‘Bela and The Count’ A Gothic Artist’s Analysis of Bela’s Greatest Role

On having contributed a portrait of Bela Lugosi as Count Dracula, to his families Official Website, Ghost Hunter Artist Glenn James considers the actors impact on the role of Stokers great vampire….

In the documentary “The Making of Francis Ford Coppola’s Dracula,” a thoughtful Gary Oldman remarks “I think Bela Lugosi was onto something…” when he is trying to explain how he got into the role of the Count.

A daunting task for any actor, as while they are even contemplating what kind of fangs to wear, they will be more than conscious of two almost biblical shadows dominating the landscape.

For those more inclined to the hard Gothic approach, there is of course the formidable ghost of Max Schreck’s flesh-creeping Count Orlock, in F. W Murnau’s unofficial 1922 adaptation of Dracula, “Nosferatu.”

Then, as the great demonic lover, long before Frank Langalla was even a twinkle in his mother’s eye, there was the greatest interpretation of them all. Immaculate in his evening dress and flowing cloak, Bela Lugosi, in the 1931 film by Todd Browning.


Lugosi’s Count broke the mould, there is no other way of putting it, establishing in one black and white movie an image which is absolutely iconic, in the way that his great rival Karloff was to shortly to do in “Frankenstein.” Lugosi’s screen presence in the part was so hauntingly arresting that he was made captive by the character, whether he liked it or not, (and there is a formidable body of evidence to say that he wasn’t happy about it), but which sealed his screen immortality.

Because “Nosferatu” came first, and had such a huge effect on the cinema in the years which followed, we are inclined to consider the rat like Orlock as the great screen vampire who really kicked things off. No disrespect to “Nosferatu,” but this is doing a great dis-service to Lugosi’s film, and underestimating its cinematic legacy.

The classic description of Count Dracula is of course that of an old Vlad the Impaler, Stokers “military Commander,” with receding hair, a long white moustache, and fierce eyes. Todd Browning’s film completely went off in a totally new direction. Bela had become a sensation playing Dracula in the United States in the form of the “Latin-Lover” of the period; the Valentino influenced, suave and dangerous charmer, with slicked back hair and immaculate clothes.

This had had gone down a storm with 1920’s audiences, even more so than the barnstorming efforts of Hamilton Dean, who had popularised the stage adaptation of Stokers novel from play by John Balderstone. Bela was touring with the production between 1927 and 1929, playing the Count on Broadway to unprecedented success and being inundated with very saucy fan mail from female members of his audience.

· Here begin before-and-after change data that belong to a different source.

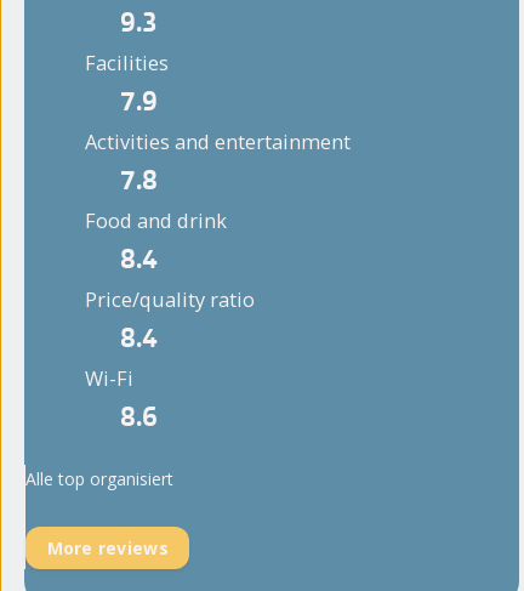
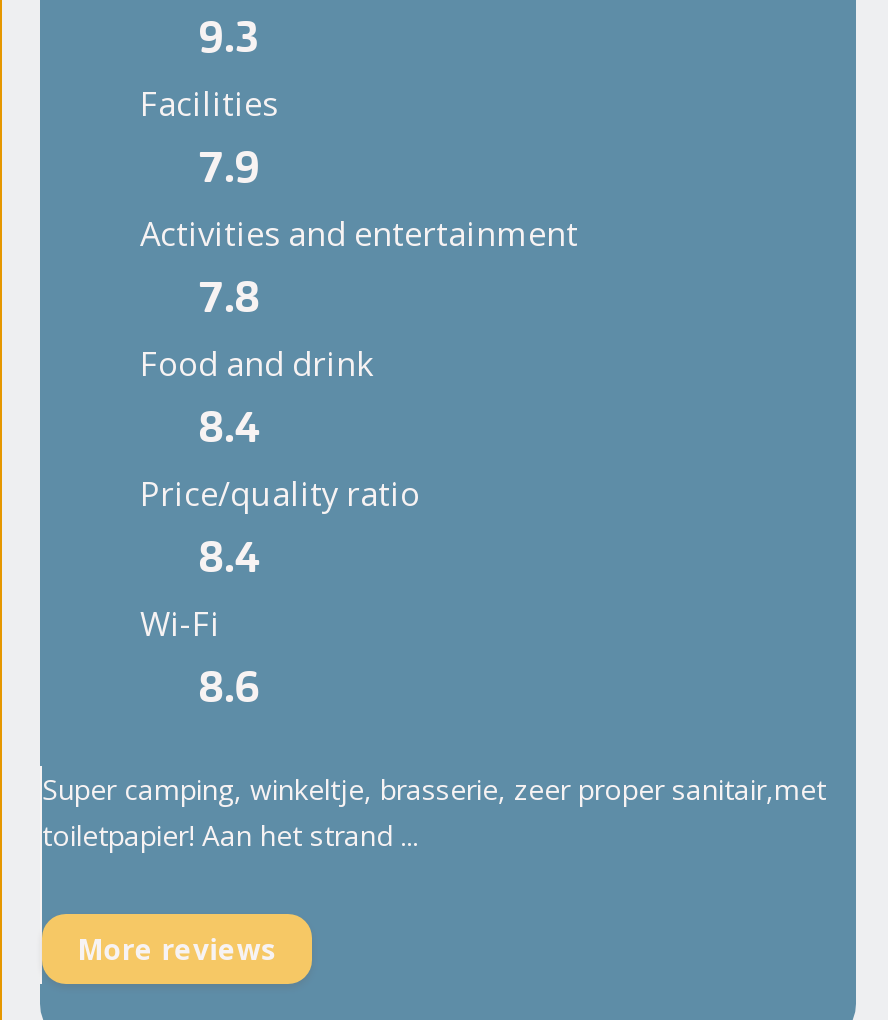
[25,467,173,490] Alle top organisiert -> [42,770,826,854] Super camping, winkeltje, brasserie, zeer proper sanitair,met | toiletpapier! Aan het strand ...

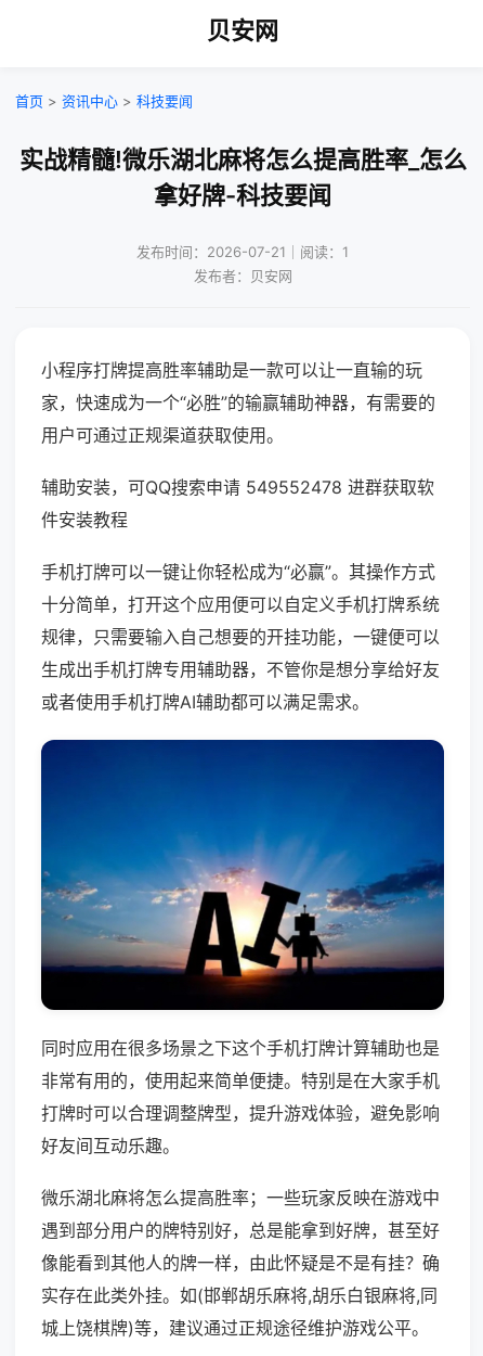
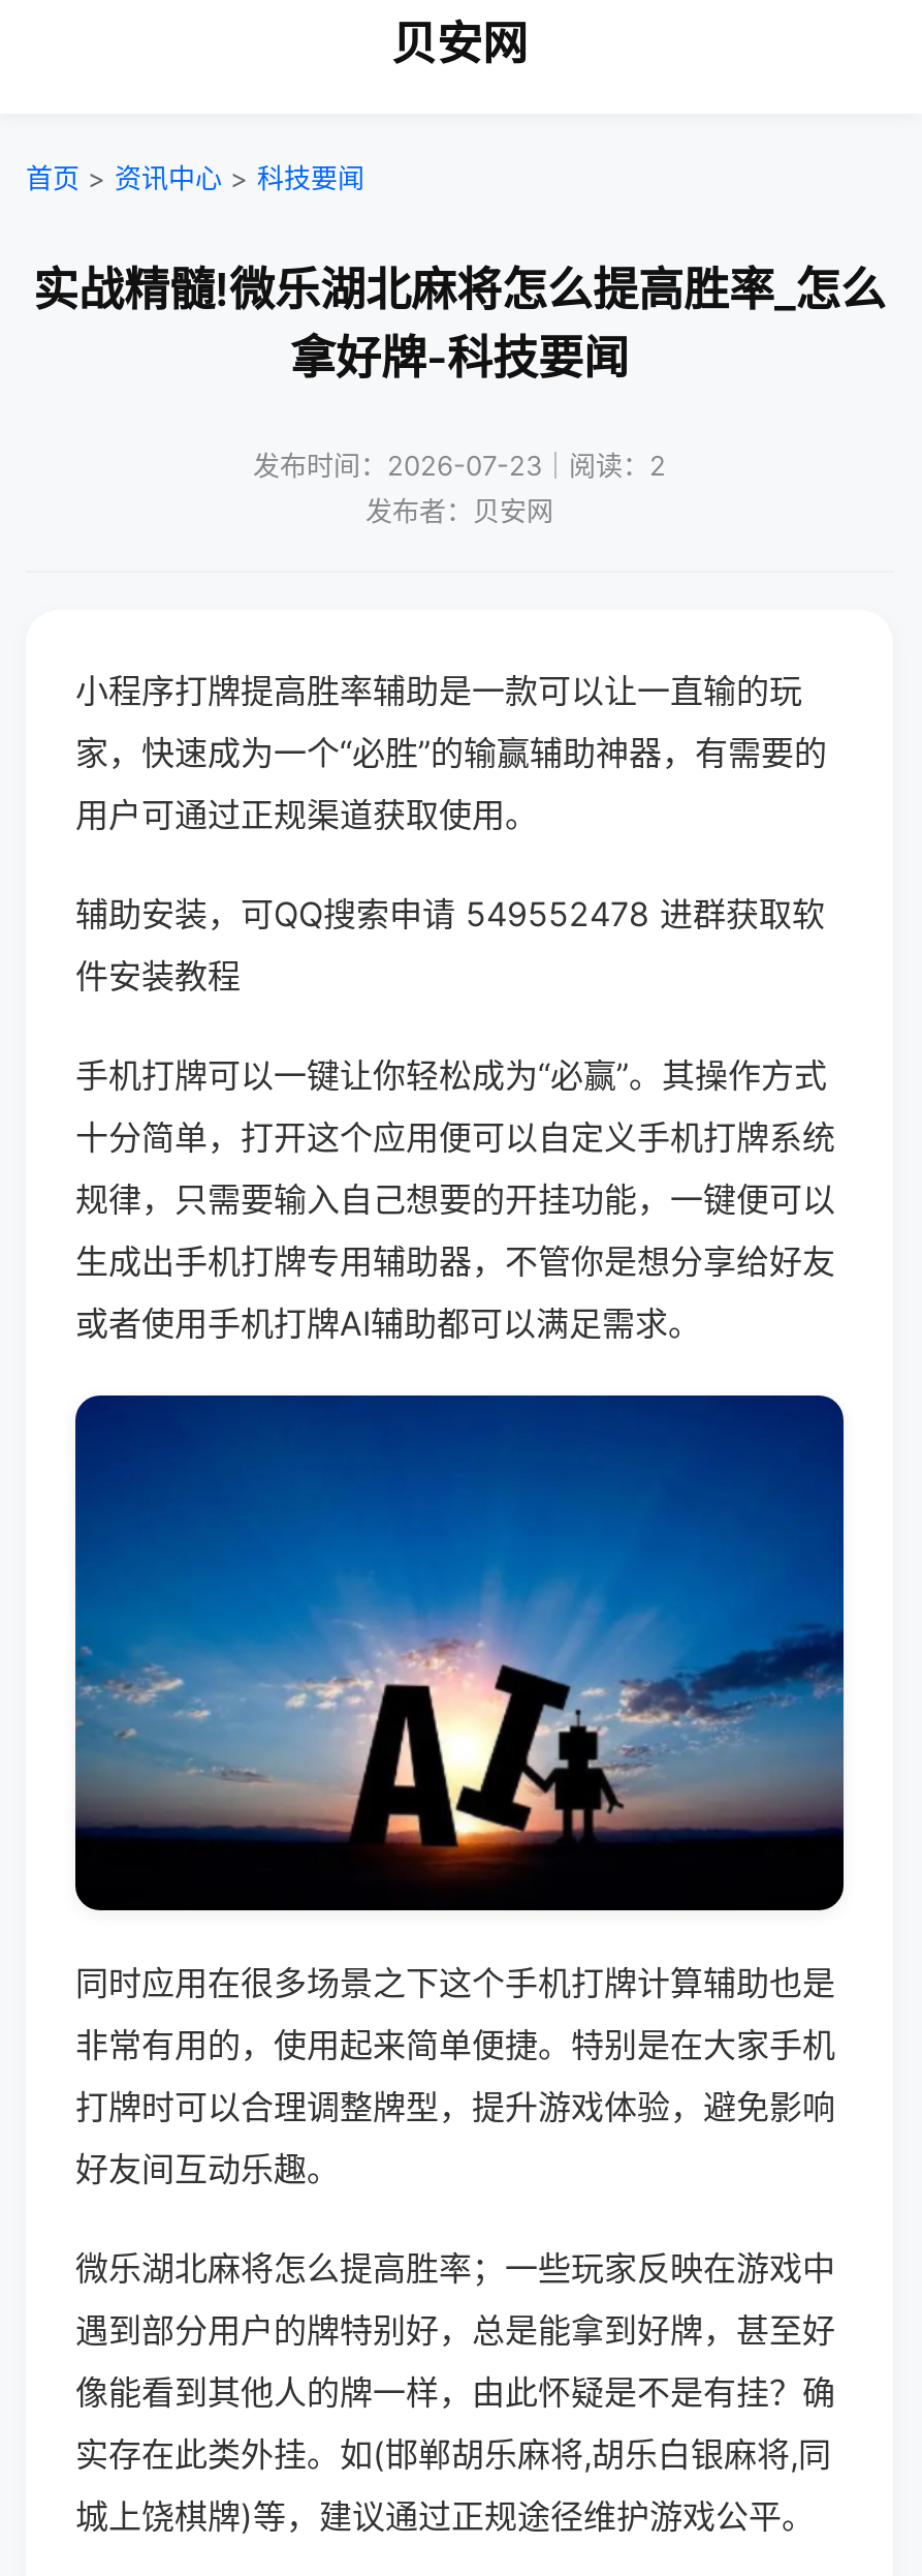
[136,243,349,260] 发布时间：2026-07-21｜阅读：1 -> [253,449,666,482] 发布时间：2026-07-23｜阅读：2

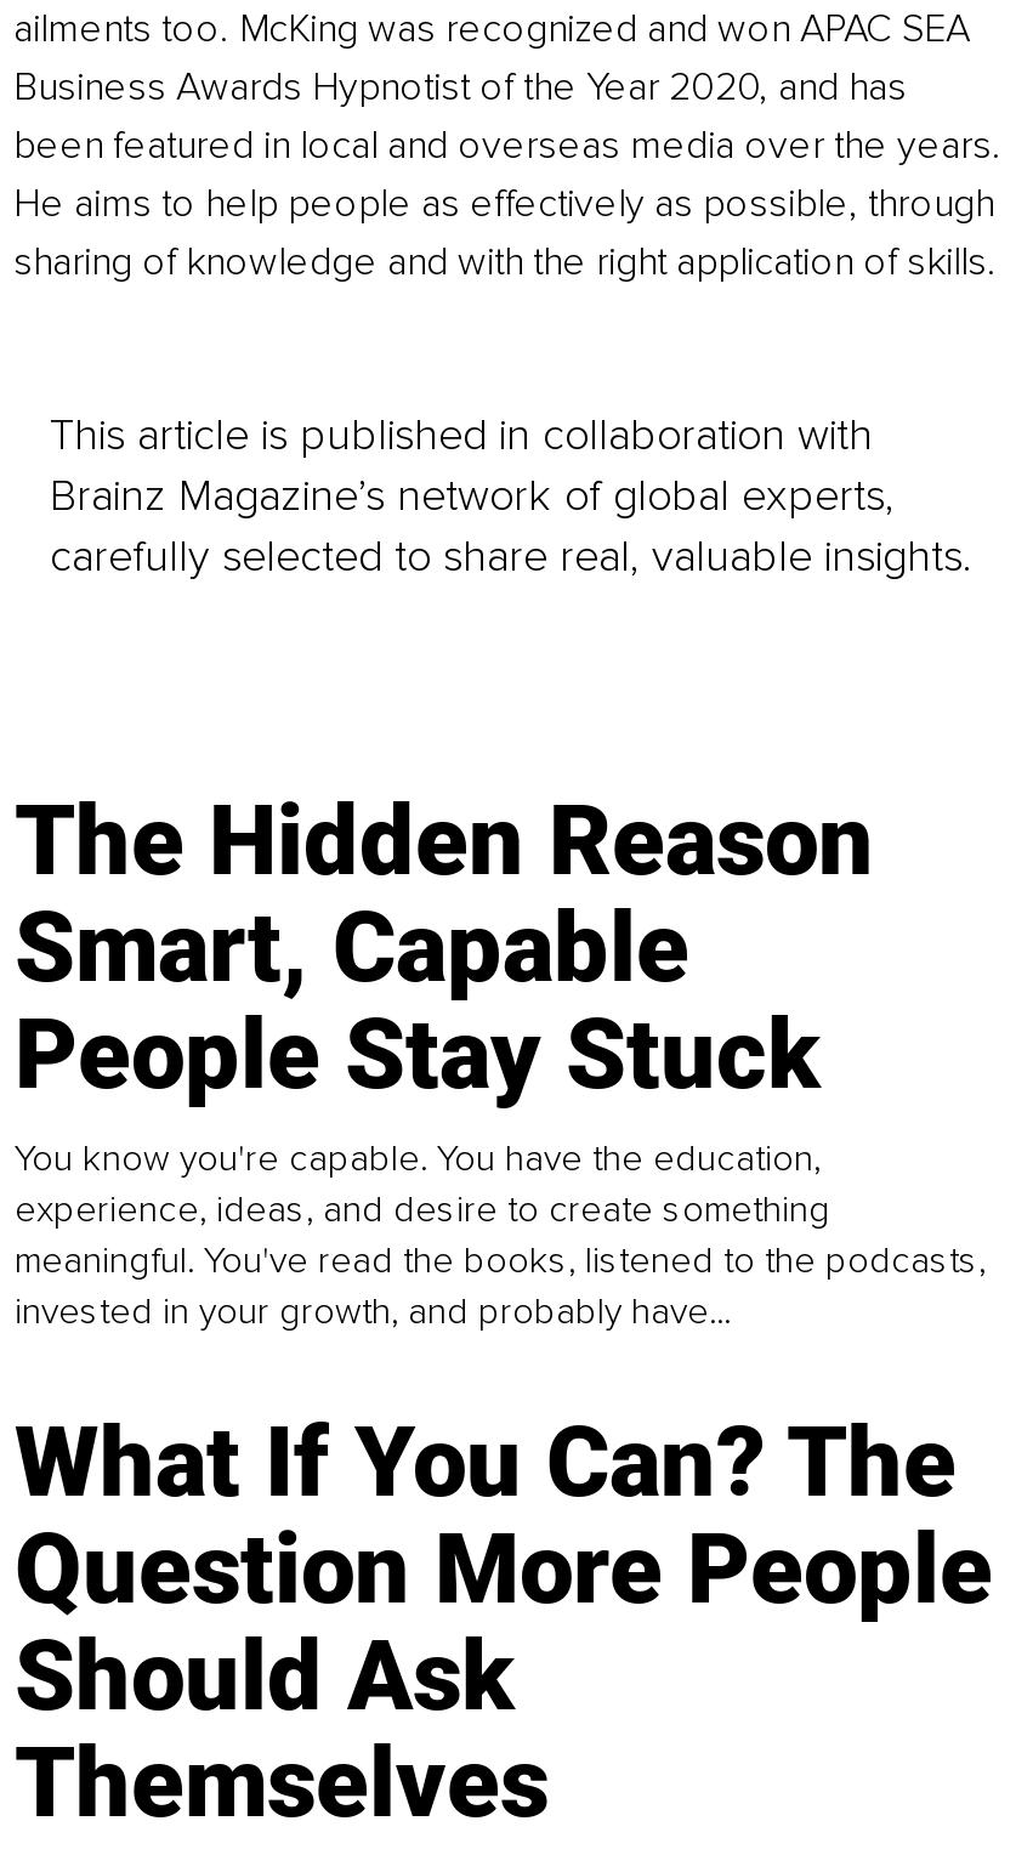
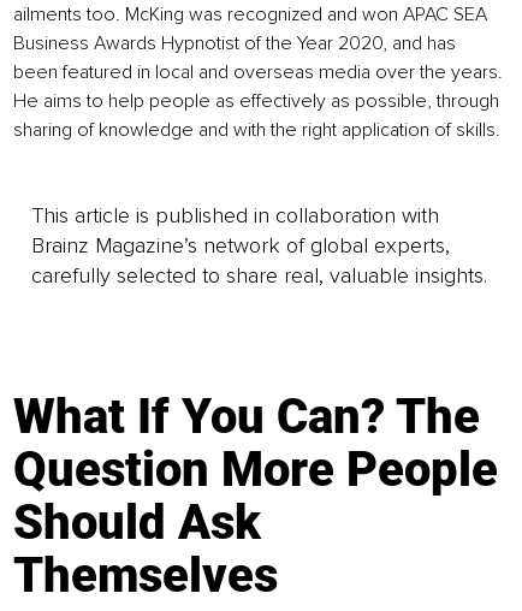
[15,783,986,1332] The Hidden Reason | Smart, Capable | People Stay Stuck | You know you're capable. You have the education, | experience, ideas, and desire to create something | meaningful. You've read the books, listened to the podcasts, | invested in your growth, and probably have... -> none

We should all be so lucky! Universal deliberately played on this approach, encouraging the otherworldly feel of the romance. Lugosi’s film credits open with the theme of “The Dying Swan” from “Swan Lake,” and the film itself opened on Valentines Day 1931. These are aspects which are perhaps overlooked in these hedonistic days, and slightly overshadowed by Frank Langalla’s seductively Byronic approach in the late 1970’s.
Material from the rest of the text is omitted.